**WORK INSTRUCTION**
Without copying the images, write out all the entries below verbatim.

User interface change data:

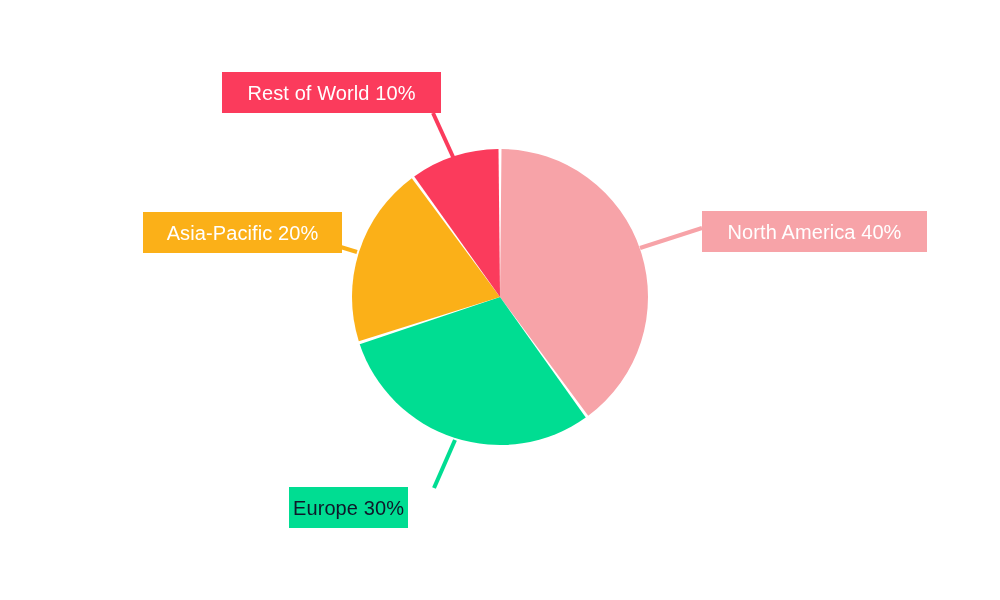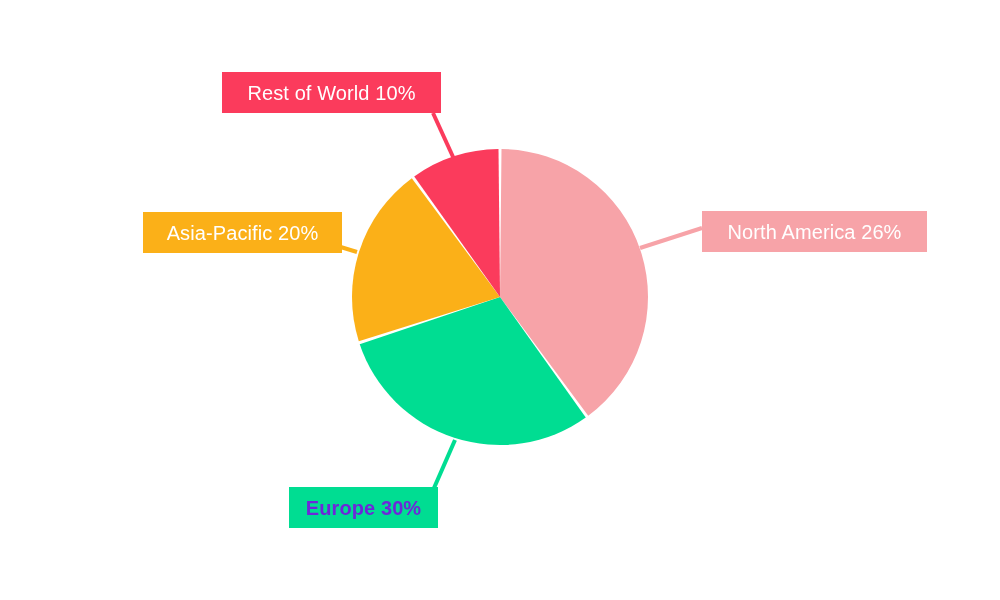--- a/index.html
+++ b/index.html
@@ -62,7 +62,7 @@
   </svg>
 
   <div id="labels-layer">
-      <div class="slice-label" style="left: 702px; top: 211px; width: 225px; height: 41px; background: rgb(247, 163, 168); color: rgb(255, 255, 255);">North America 26%</div>
+      <div class="slice-label" style="left: 702px; top: 211px; width: 225px; height: 41px; background: rgb(247, 163, 168); color: rgb(255, 255, 255);">North America 40%</div>
       <div class="slice-label" style="left: 289px; top: 487px; width: 149px; height: 41px; background: rgb(0, 221, 146); color: #6d28d9; font-weight: bold;">Europe 30%</div>
       <div class="slice-label" style="left: 99px; top: 212px; width: 199px; height: 41px; background: rgb(251, 176, 24); color: rgb(255, 255, 255); margin-left: 44px;">Asia-Pacific 20%</div>
       <div class="slice-label" style="left: 222px; top: 72px; width: 219px; height: 41px; background: rgb(251, 59, 92); color: rgb(255, 255, 255);">Rest of World 10%</div>

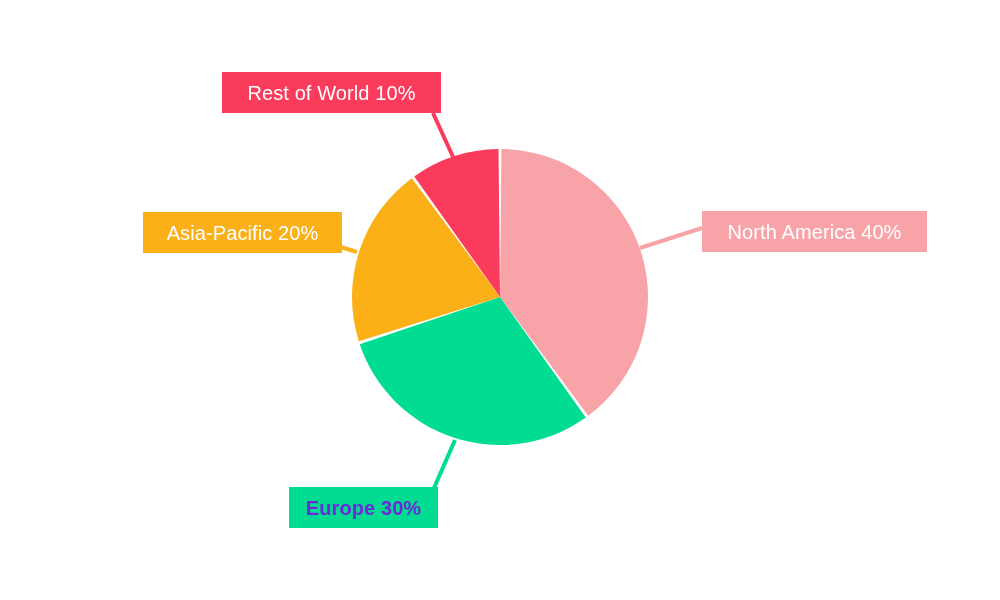--- a/index.html
+++ b/index.html
@@ -63,7 +63,7 @@
 
   <div id="labels-layer">
       <div class="slice-label" style="left: 702px; top: 211px; width: 225px; height: 41px; background: rgb(247, 163, 168); color: rgb(255, 255, 255);">North America 40%</div>
-      <div class="slice-label" style="left: 289px; top: 487px; width: 149px; height: 41px; background: rgb(0, 221, 146); color: #6d28d9; font-weight: bold;">Europe 30%</div>
+      <div class="slice-label" style="left: 289px; top: 487px; width: 119px; height: 41px; background: rgb(0, 221, 146); color: #0f172a;">Europe 30%</div>
       <div class="slice-label" style="left: 99px; top: 212px; width: 199px; height: 41px; background: rgb(251, 176, 24); color: rgb(255, 255, 255); margin-left: 44px;">Asia-Pacific 20%</div>
       <div class="slice-label" style="left: 222px; top: 72px; width: 219px; height: 41px; background: rgb(251, 59, 92); color: rgb(255, 255, 255);">Rest of World 10%</div>
     </div>

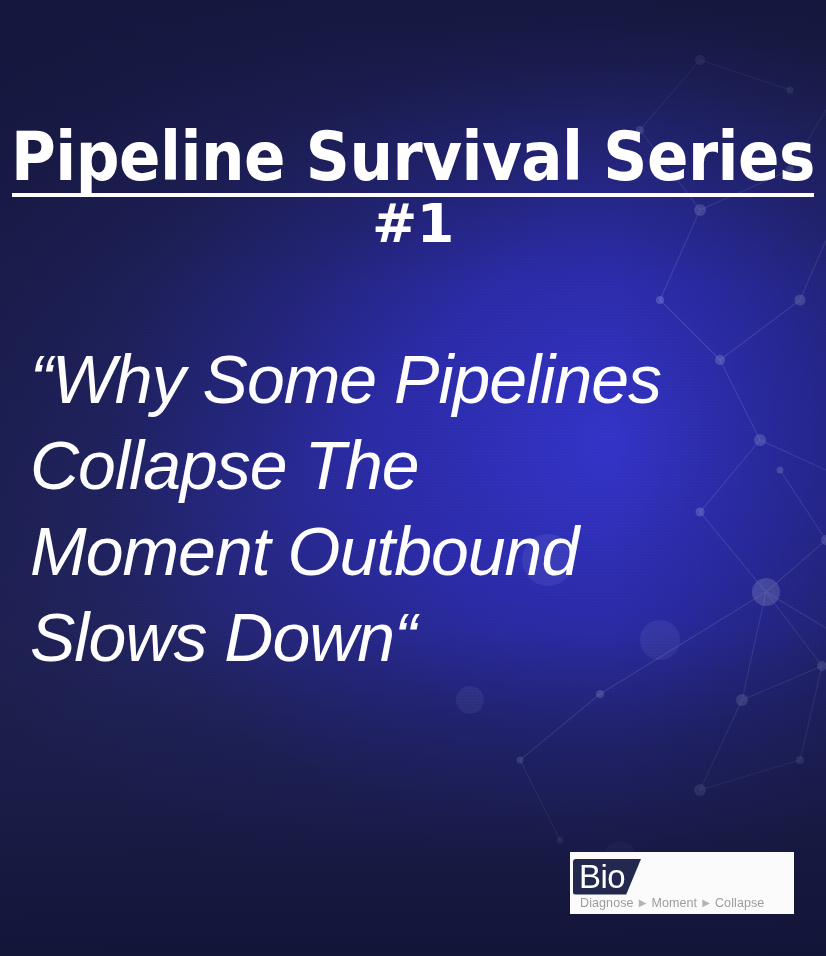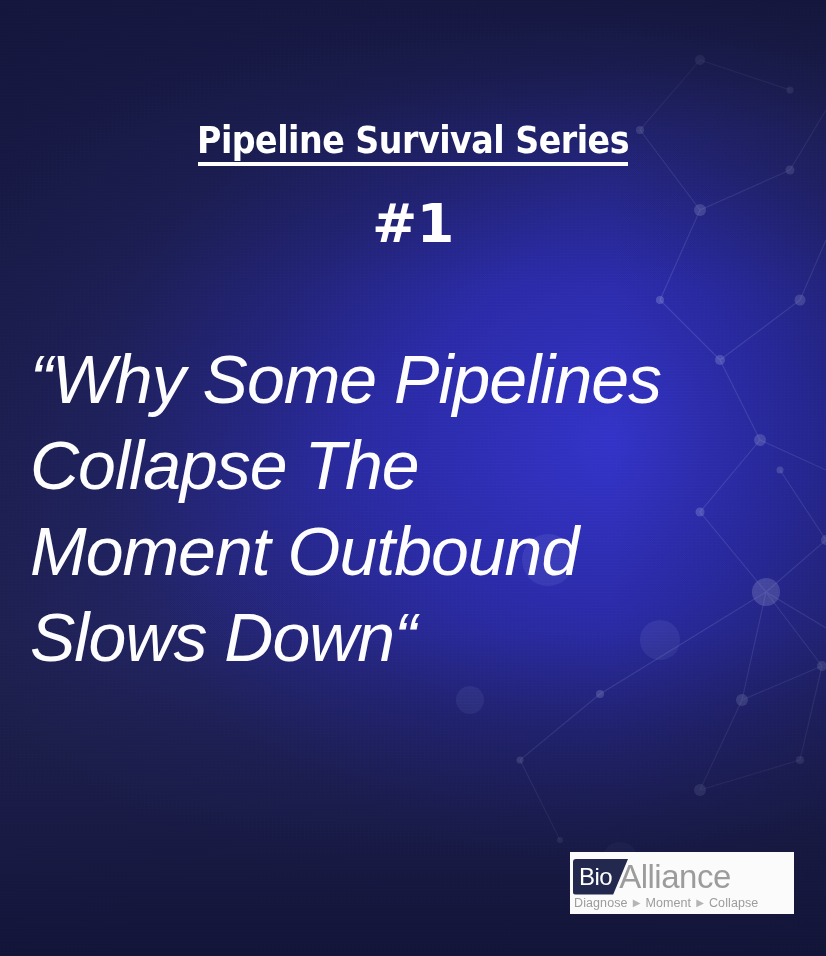--- a/index.html
+++ b/index.html
@@ -69,7 +69,7 @@
     right: 0;
     text-align: center;
     color: #ffffff;
-    font-size: 37px;
+    font-size: 68px;
     font-weight: 700;
     letter-spacing: -0.5px;
     line-height: 1.02;

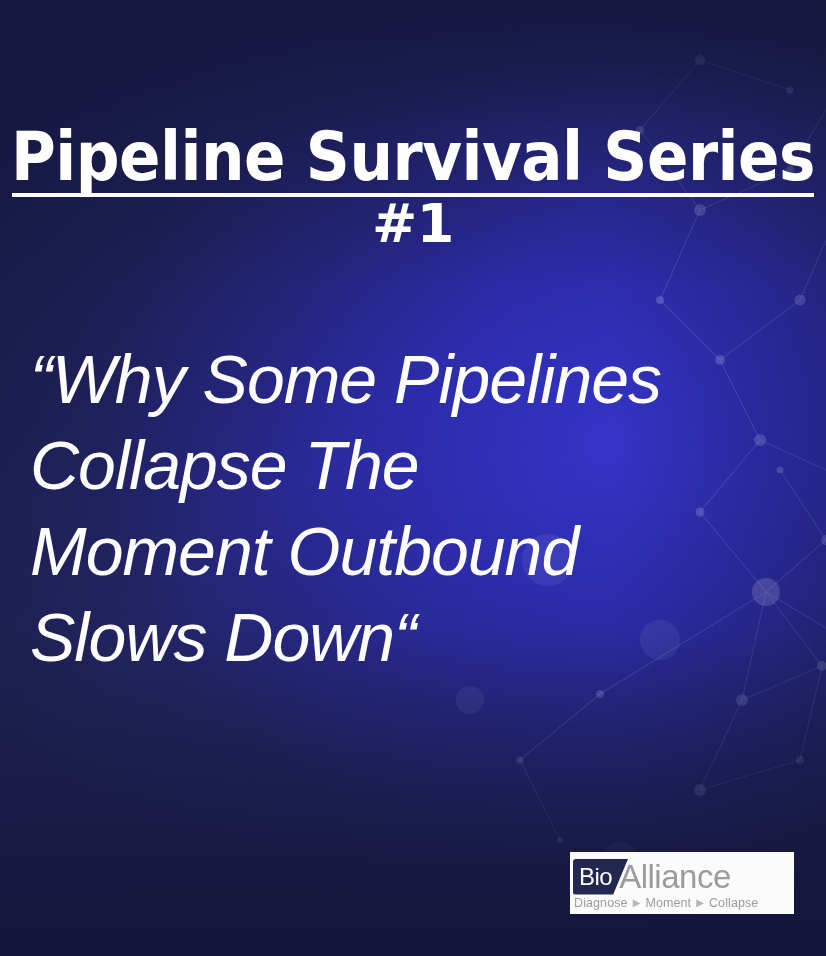--- a/index.html
+++ b/index.html
@@ -143,7 +143,7 @@
     position: relative;
     background: #22284e;
     color: #ffffff;
-    font-size: 24px;
+    font-size: 33px;
     font-weight: 500;
     line-height: 36px;
     height: 36px;

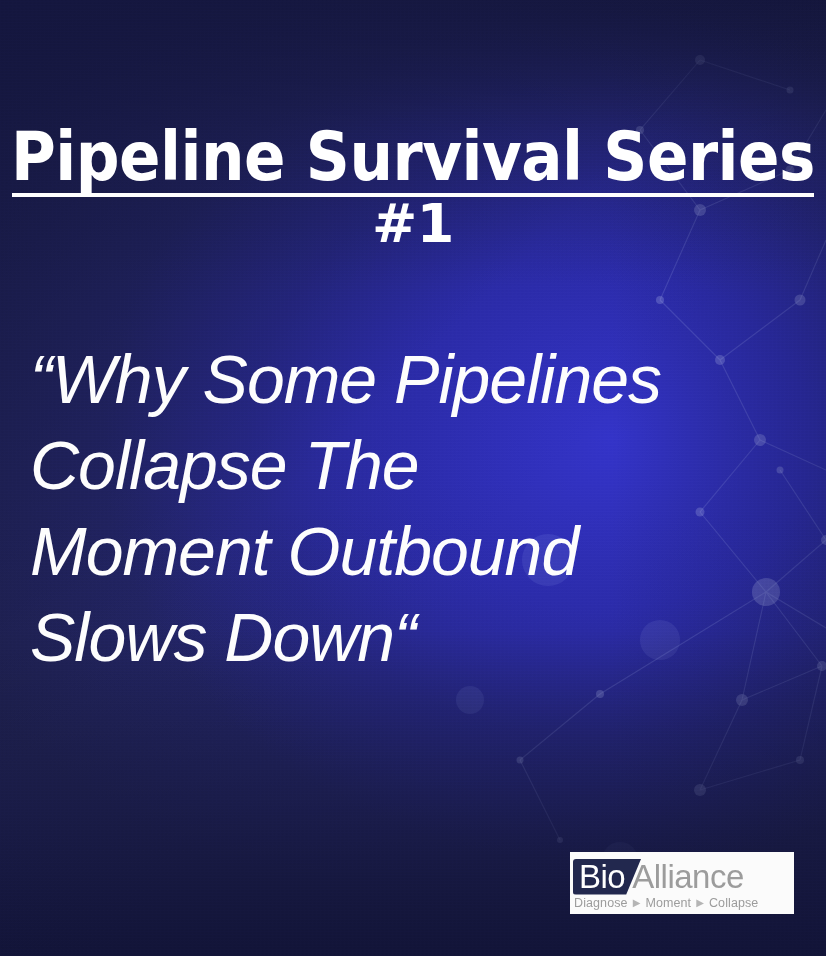--- a/index.html
+++ b/index.html
@@ -266,7 +266,6 @@
     <div class="logo-box">
       <div class="logo-wordmark">
         <span class="logo-bio">Bio</span>
-        <span class="logo-alliance">Alliance</span>
       </div>
       <div class="logo-tagline">
         <span>Diagnose</span>

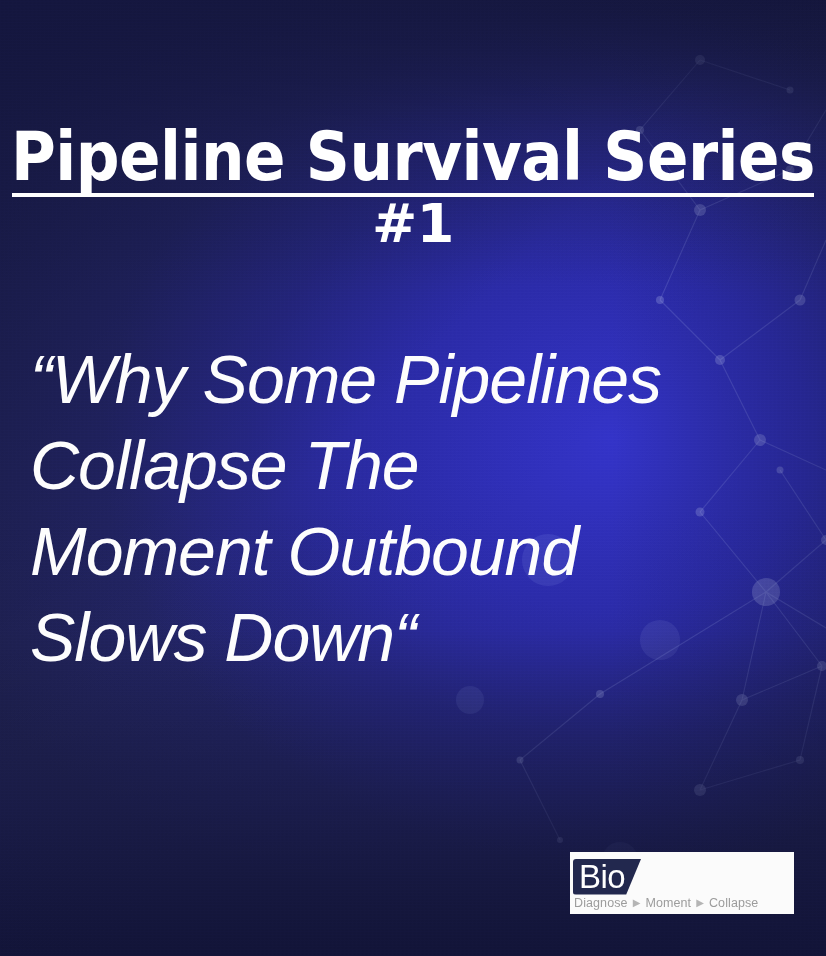--- a/index.html
+++ b/index.html
@@ -168,7 +168,7 @@
     display: flex;
     align-items: center;
     gap: 5px;
-    padding-left: 4px;
+    padding-left: 10px;
     margin-top: 1px;
     color: #9c9c9c;
     font-size: 12.5px;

**YOUR SOLUTION**
--- a/index.html
+++ b/index.html
@@ -62,7 +62,7 @@
   </svg>
 
   <div id="labels-layer">
-      <div class="slice-label" style="left: 702px; top: 211px; width: 225px; height: 41px; background: rgb(247, 163, 168); color: rgb(255, 255, 255);">North America 26%</div>
+      <div class="slice-label" style="left: 702px; top: 211px; width: 225px; height: 41px; background: rgb(247, 163, 168); color: rgb(255, 255, 255);">North America 40%</div>
       <div class="slice-label" style="left: 289px; top: 487px; width: 149px; height: 41px; background: rgb(0, 221, 146); color: #6d28d9; font-weight: bold;">Europe 30%</div>
       <div class="slice-label" style="left: 99px; top: 212px; width: 199px; height: 41px; background: rgb(251, 176, 24); color: rgb(255, 255, 255); margin-left: 44px;">Asia-Pacific 20%</div>
       <div class="slice-label" style="left: 222px; top: 72px; width: 219px; height: 41px; background: rgb(251, 59, 92); color: rgb(255, 255, 255);">Rest of World 10%</div>

--- a/index.html
+++ b/index.html
@@ -63,7 +63,7 @@
 
   <div id="labels-layer">
       <div class="slice-label" style="left: 702px; top: 211px; width: 225px; height: 41px; background: rgb(247, 163, 168); color: rgb(255, 255, 255);">North America 40%</div>
-      <div class="slice-label" style="left: 289px; top: 487px; width: 149px; height: 41px; background: rgb(0, 221, 146); color: #6d28d9; font-weight: bold;">Europe 30%</div>
+      <div class="slice-label" style="left: 289px; top: 487px; width: 119px; height: 41px; background: rgb(0, 221, 146); color: #0f172a;">Europe 30%</div>
       <div class="slice-label" style="left: 99px; top: 212px; width: 199px; height: 41px; background: rgb(251, 176, 24); color: rgb(255, 255, 255); margin-left: 44px;">Asia-Pacific 20%</div>
       <div class="slice-label" style="left: 222px; top: 72px; width: 219px; height: 41px; background: rgb(251, 59, 92); color: rgb(255, 255, 255);">Rest of World 10%</div>
     </div>

--- a/index.html
+++ b/index.html
@@ -69,7 +69,7 @@
     right: 0;
     text-align: center;
     color: #ffffff;
-    font-size: 37px;
+    font-size: 68px;
     font-weight: 700;
     letter-spacing: -0.5px;
     line-height: 1.02;

--- a/index.html
+++ b/index.html
@@ -143,7 +143,7 @@
     position: relative;
     background: #22284e;
     color: #ffffff;
-    font-size: 24px;
+    font-size: 33px;
     font-weight: 500;
     line-height: 36px;
     height: 36px;

--- a/index.html
+++ b/index.html
@@ -266,7 +266,6 @@
     <div class="logo-box">
       <div class="logo-wordmark">
         <span class="logo-bio">Bio</span>
-        <span class="logo-alliance">Alliance</span>
       </div>
       <div class="logo-tagline">
         <span>Diagnose</span>

--- a/index.html
+++ b/index.html
@@ -168,7 +168,7 @@
     display: flex;
     align-items: center;
     gap: 5px;
-    padding-left: 4px;
+    padding-left: 10px;
     margin-top: 1px;
     color: #9c9c9c;
     font-size: 12.5px;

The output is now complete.